When you set down the entries, keep every word exactly as it is but drop the pictures.

═══

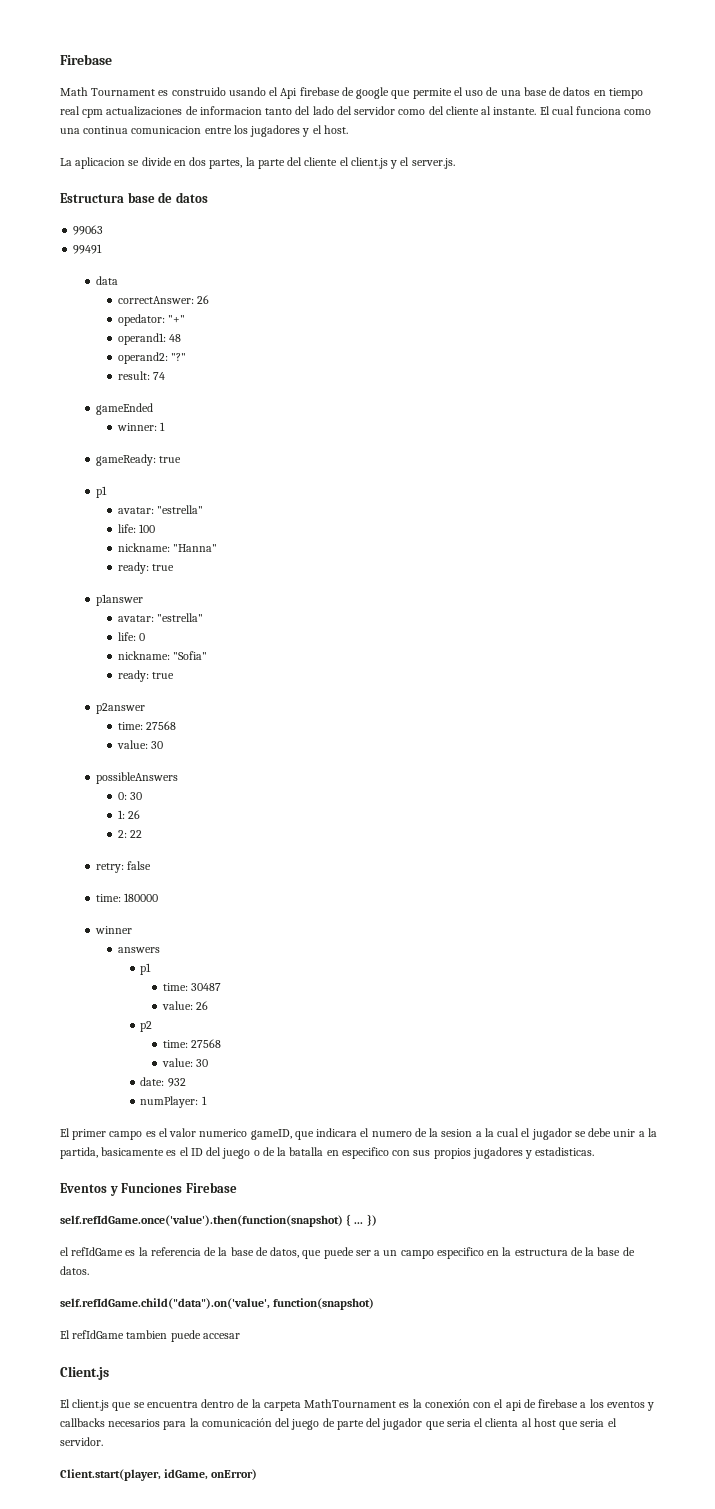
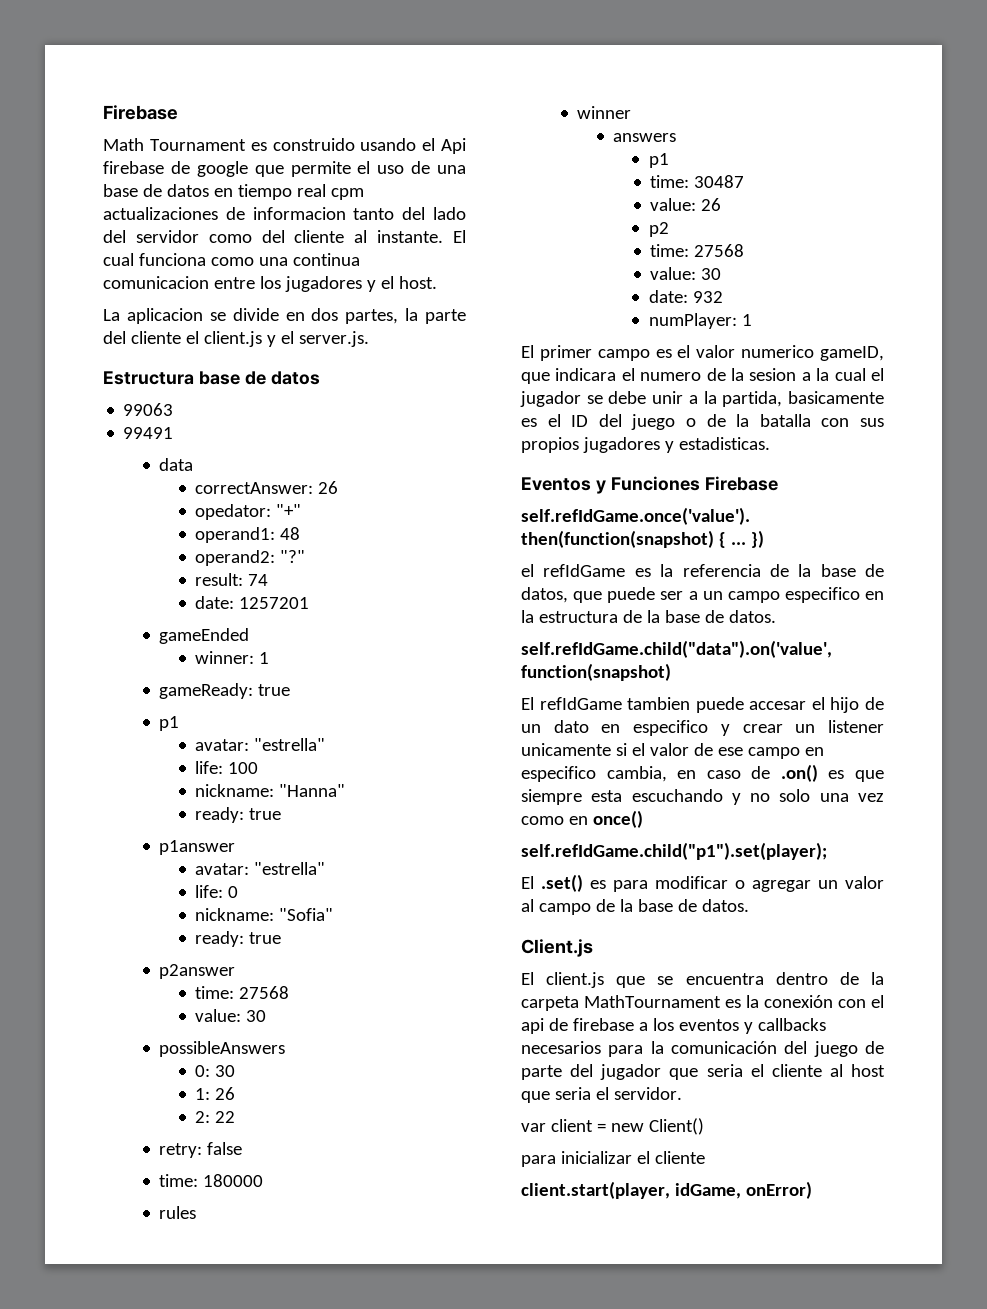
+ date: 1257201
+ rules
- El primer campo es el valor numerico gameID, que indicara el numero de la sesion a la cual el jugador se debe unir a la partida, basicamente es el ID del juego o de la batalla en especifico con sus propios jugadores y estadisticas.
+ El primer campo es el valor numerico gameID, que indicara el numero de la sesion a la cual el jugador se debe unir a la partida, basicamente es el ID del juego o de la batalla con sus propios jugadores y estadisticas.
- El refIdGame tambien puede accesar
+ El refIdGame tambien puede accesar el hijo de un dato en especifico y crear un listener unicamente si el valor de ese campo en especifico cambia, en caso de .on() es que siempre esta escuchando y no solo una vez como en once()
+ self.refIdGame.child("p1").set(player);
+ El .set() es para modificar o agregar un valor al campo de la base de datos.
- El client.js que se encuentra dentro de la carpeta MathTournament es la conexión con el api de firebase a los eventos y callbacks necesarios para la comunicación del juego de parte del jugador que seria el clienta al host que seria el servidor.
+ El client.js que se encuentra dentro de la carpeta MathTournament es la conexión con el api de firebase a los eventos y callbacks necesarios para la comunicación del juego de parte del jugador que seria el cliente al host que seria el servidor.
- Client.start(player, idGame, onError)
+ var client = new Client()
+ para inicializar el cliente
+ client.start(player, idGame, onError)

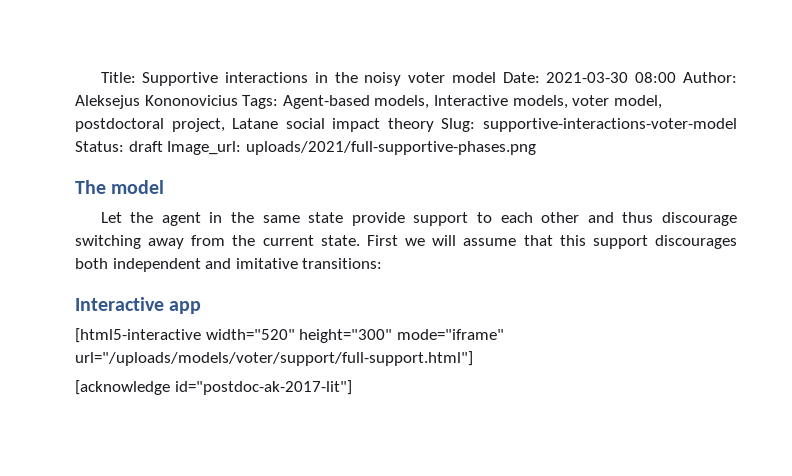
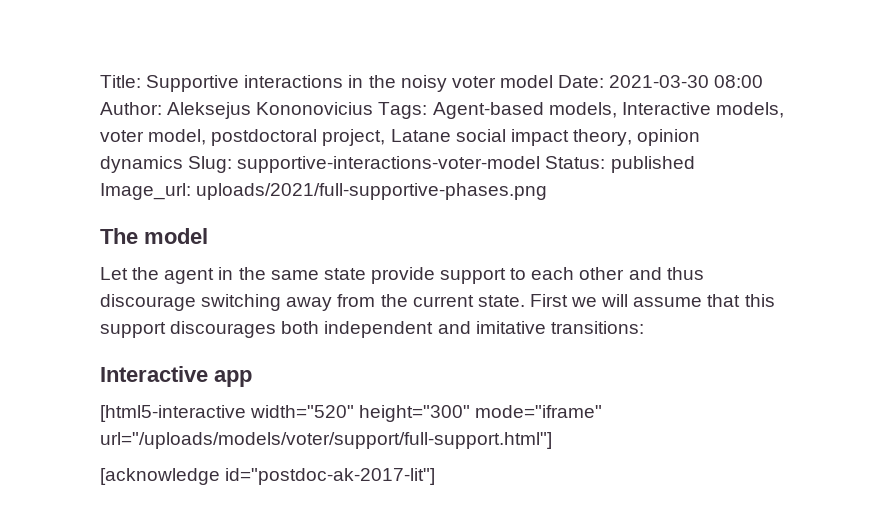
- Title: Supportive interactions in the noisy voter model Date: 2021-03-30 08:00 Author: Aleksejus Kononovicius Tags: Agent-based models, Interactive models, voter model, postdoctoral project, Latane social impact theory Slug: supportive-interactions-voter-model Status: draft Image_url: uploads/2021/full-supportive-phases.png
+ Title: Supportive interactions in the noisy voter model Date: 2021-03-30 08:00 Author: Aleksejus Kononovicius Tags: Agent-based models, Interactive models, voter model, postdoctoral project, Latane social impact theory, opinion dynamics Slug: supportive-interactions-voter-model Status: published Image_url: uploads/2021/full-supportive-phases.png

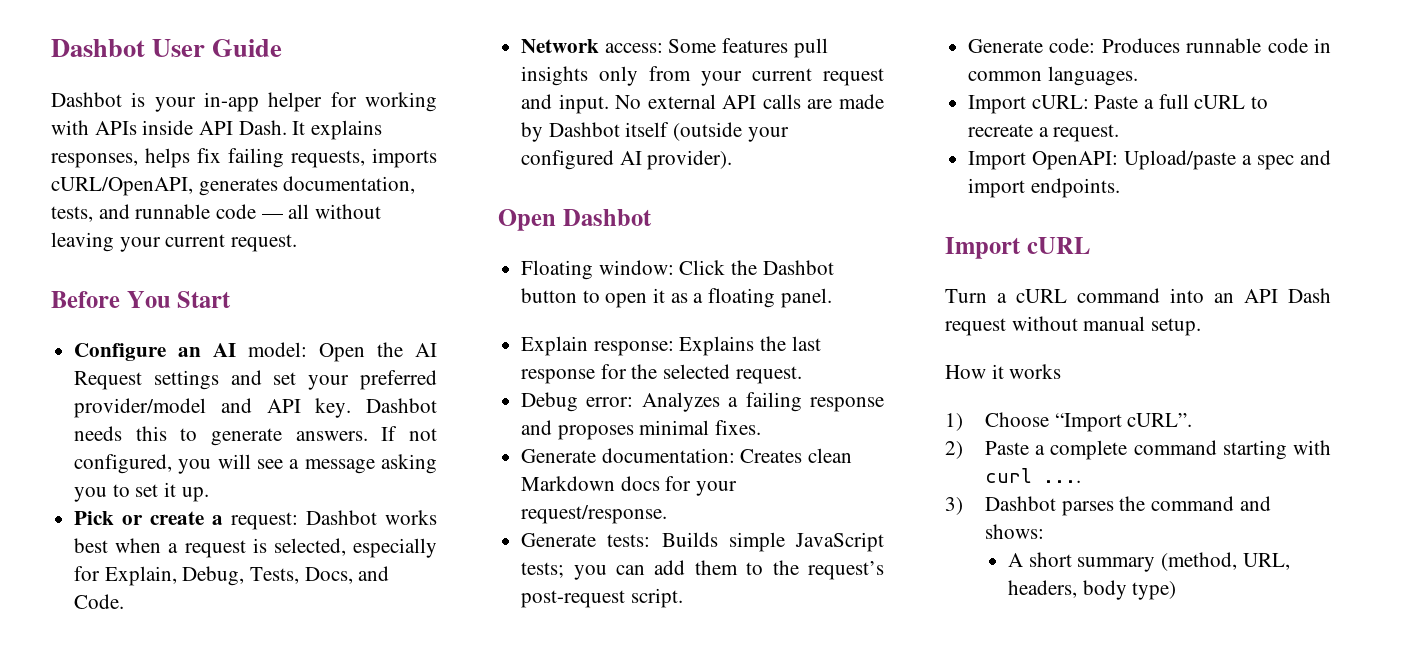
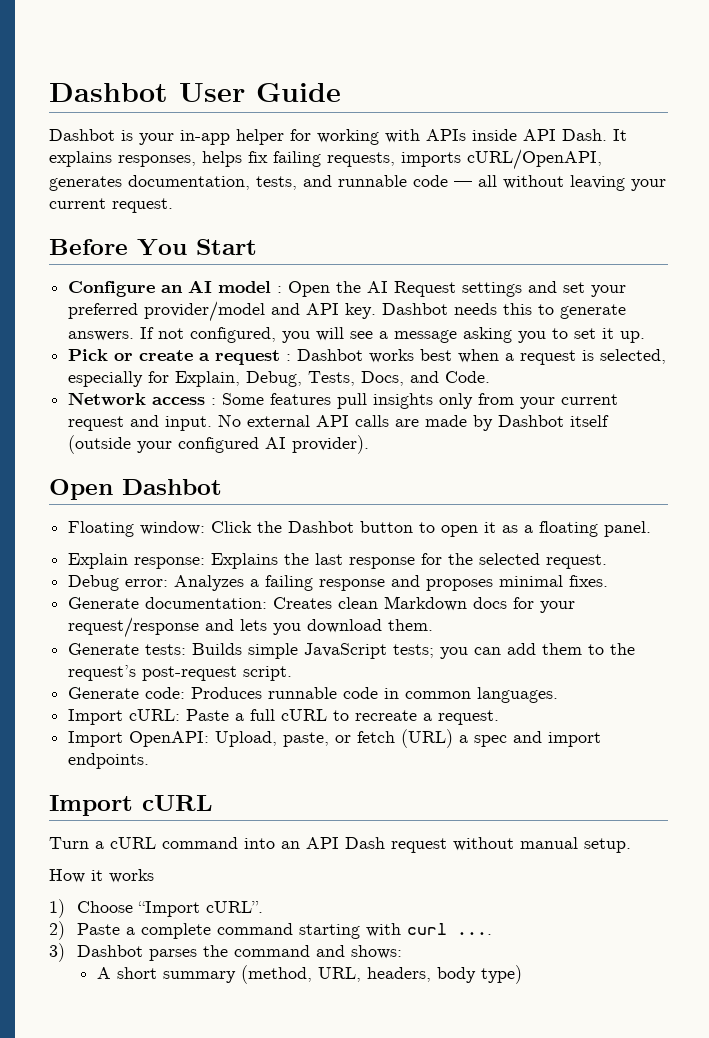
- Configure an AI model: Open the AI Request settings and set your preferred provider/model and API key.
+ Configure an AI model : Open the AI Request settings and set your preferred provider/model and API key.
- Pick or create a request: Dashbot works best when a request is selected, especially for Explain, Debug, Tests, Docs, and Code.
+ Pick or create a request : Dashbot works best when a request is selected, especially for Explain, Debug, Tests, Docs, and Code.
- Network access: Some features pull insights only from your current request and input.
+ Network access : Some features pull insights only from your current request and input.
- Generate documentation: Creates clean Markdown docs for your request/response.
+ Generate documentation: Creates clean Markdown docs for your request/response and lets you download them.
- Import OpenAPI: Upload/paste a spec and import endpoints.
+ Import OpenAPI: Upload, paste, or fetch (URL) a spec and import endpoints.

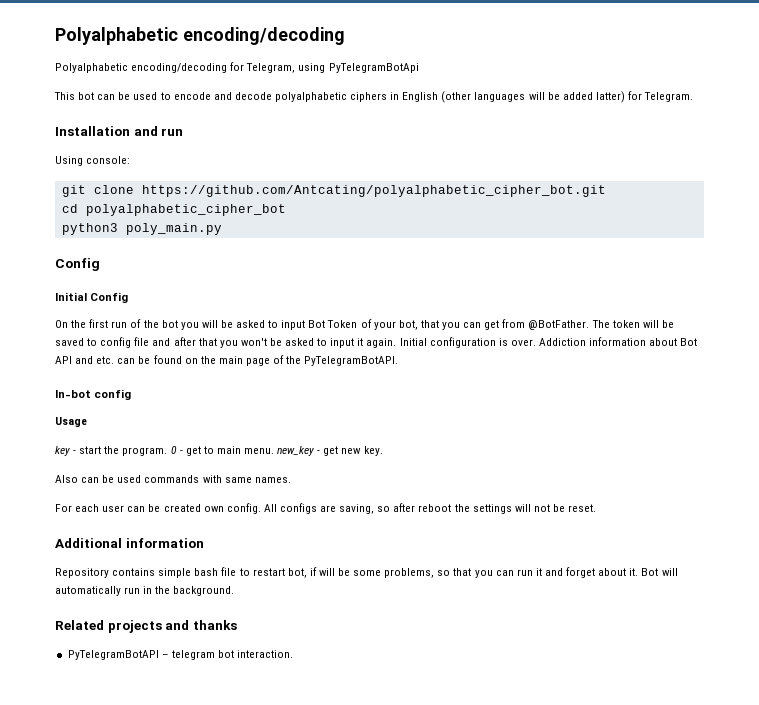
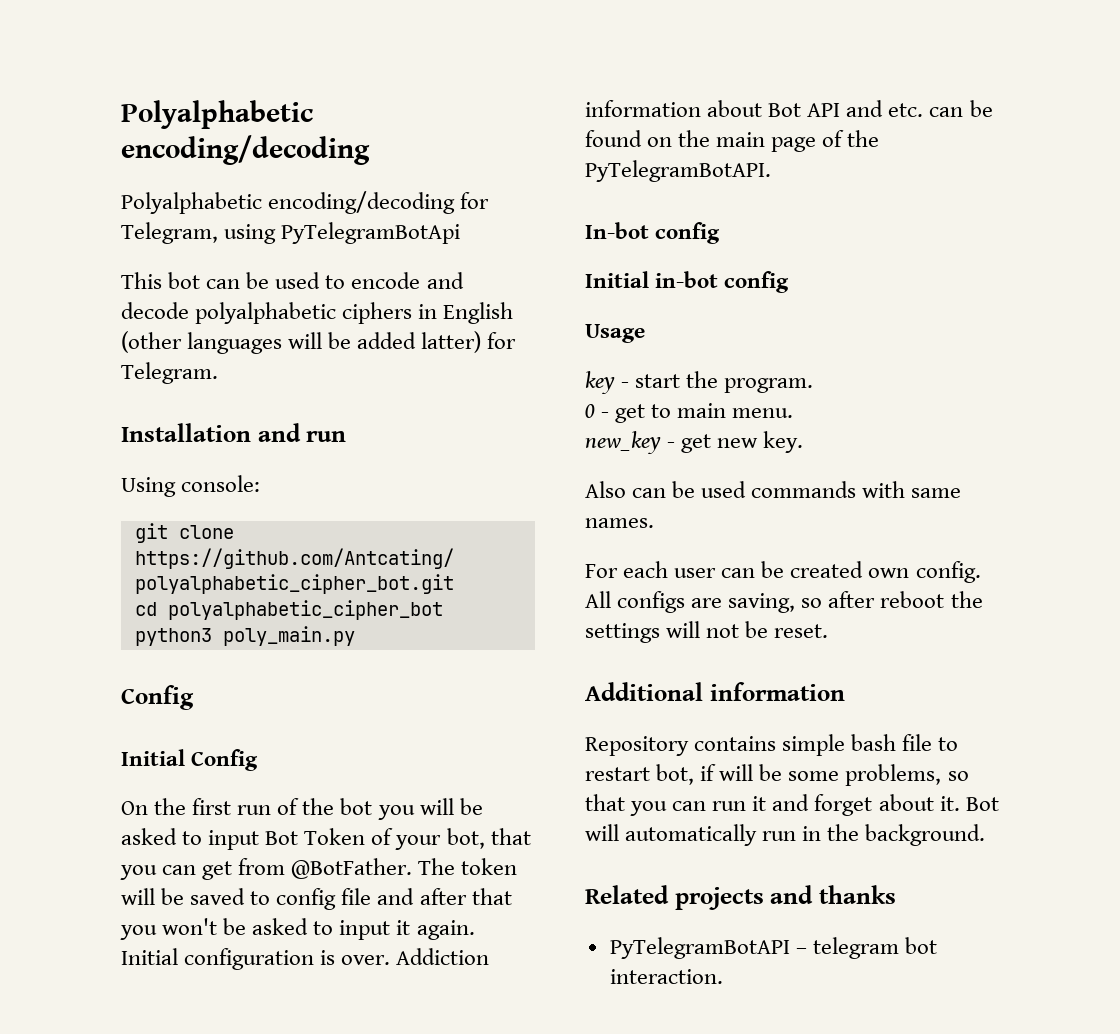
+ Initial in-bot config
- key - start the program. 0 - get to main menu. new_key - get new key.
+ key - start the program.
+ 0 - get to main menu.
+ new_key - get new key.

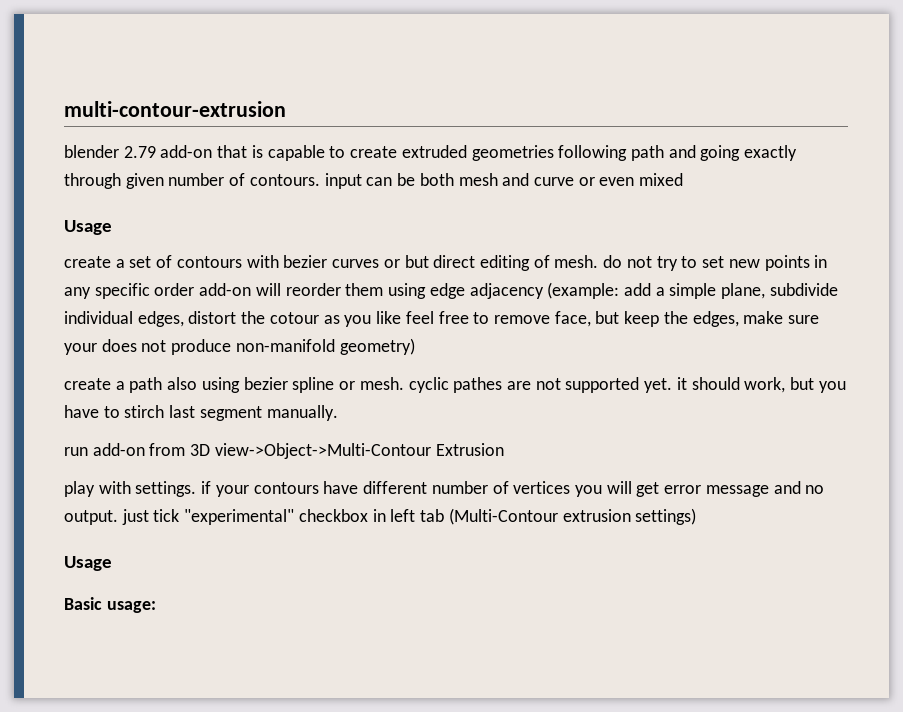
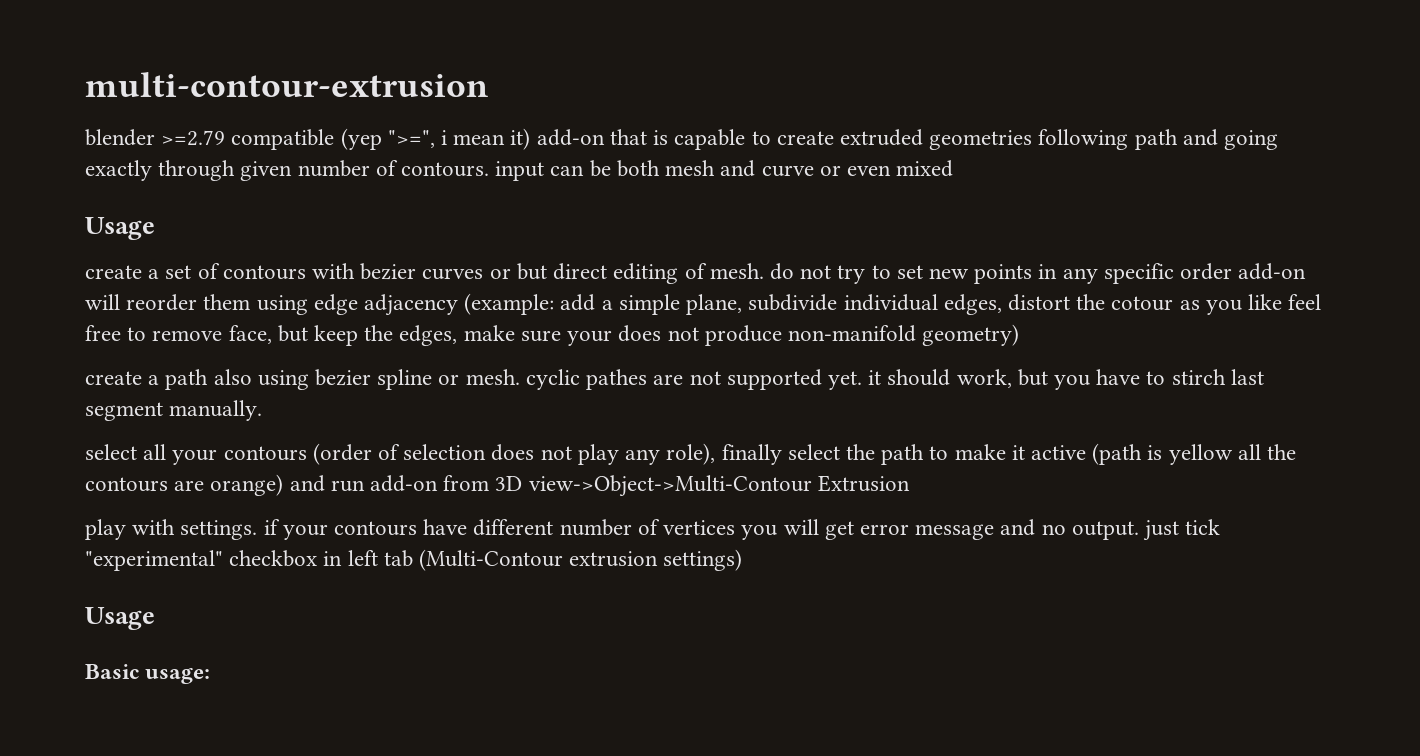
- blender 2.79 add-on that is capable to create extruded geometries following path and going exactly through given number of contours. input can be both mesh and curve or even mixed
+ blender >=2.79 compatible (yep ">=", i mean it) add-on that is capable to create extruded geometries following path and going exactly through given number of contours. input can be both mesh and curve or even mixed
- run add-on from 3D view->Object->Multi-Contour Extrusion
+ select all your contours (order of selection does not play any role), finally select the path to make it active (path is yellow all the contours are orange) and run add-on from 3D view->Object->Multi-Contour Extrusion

═══

● **ANSWER TO THIS EXERCISE**:
+ date: 1257201
+ rules
- El primer campo es el valor numerico gameID, que indicara el numero de la sesion a la cual el jugador se debe unir a la partida, basicamente es el ID del juego o de la batalla en especifico con sus propios jugadores y estadisticas.
+ El primer campo es el valor numerico gameID, que indicara el numero de la sesion a la cual el jugador se debe unir a la partida, basicamente es el ID del juego o de la batalla con sus propios jugadores y estadisticas.
- El refIdGame tambien puede accesar
+ El refIdGame tambien puede accesar el hijo de un dato en especifico y crear un listener unicamente si el valor de ese campo en especifico cambia, en caso de .on() es que siempre esta escuchando y no solo una vez como en once()
+ self.refIdGame.child("p1").set(player);
+ El .set() es para modificar o agregar un valor al campo de la base de datos.
- El client.js que se encuentra dentro de la carpeta MathTournament es la conexión con el api de firebase a los eventos y callbacks necesarios para la comunicación del juego de parte del jugador que seria el clienta al host que seria el servidor.
+ El client.js que se encuentra dentro de la carpeta MathTournament es la conexión con el api de firebase a los eventos y callbacks necesarios para la comunicación del juego de parte del jugador que seria el cliente al host que seria el servidor.
- Client.start(player, idGame, onError)
+ var client = new Client()
+ para inicializar el cliente
+ client.start(player, idGame, onError)

- Title: Supportive interactions in the noisy voter model Date: 2021-03-30 08:00 Author: Aleksejus Kononovicius Tags: Agent-based models, Interactive models, voter model, postdoctoral project, Latane social impact theory Slug: supportive-interactions-voter-model Status: draft Image_url: uploads/2021/full-supportive-phases.png
+ Title: Supportive interactions in the noisy voter model Date: 2021-03-30 08:00 Author: Aleksejus Kononovicius Tags: Agent-based models, Interactive models, voter model, postdoctoral project, Latane social impact theory, opinion dynamics Slug: supportive-interactions-voter-model Status: published Image_url: uploads/2021/full-supportive-phases.png

- Configure an AI model: Open the AI Request settings and set your preferred provider/model and API key.
+ Configure an AI model : Open the AI Request settings and set your preferred provider/model and API key.
- Pick or create a request: Dashbot works best when a request is selected, especially for Explain, Debug, Tests, Docs, and Code.
+ Pick or create a request : Dashbot works best when a request is selected, especially for Explain, Debug, Tests, Docs, and Code.
- Network access: Some features pull insights only from your current request and input.
+ Network access : Some features pull insights only from your current request and input.
- Generate documentation: Creates clean Markdown docs for your request/response.
+ Generate documentation: Creates clean Markdown docs for your request/response and lets you download them.
- Import OpenAPI: Upload/paste a spec and import endpoints.
+ Import OpenAPI: Upload, paste, or fetch (URL) a spec and import endpoints.

+ Initial in-bot config
- key - start the program. 0 - get to main menu. new_key - get new key.
+ key - start the program.
+ 0 - get to main menu.
+ new_key - get new key.

- blender 2.79 add-on that is capable to create extruded geometries following path and going exactly through given number of contours. input can be both mesh and curve or even mixed
+ blender >=2.79 compatible (yep ">=", i mean it) add-on that is capable to create extruded geometries following path and going exactly through given number of contours. input can be both mesh and curve or even mixed
- run add-on from 3D view->Object->Multi-Contour Extrusion
+ select all your contours (order of selection does not play any role), finally select the path to make it active (path is yellow all the contours are orange) and run add-on from 3D view->Object->Multi-Contour Extrusion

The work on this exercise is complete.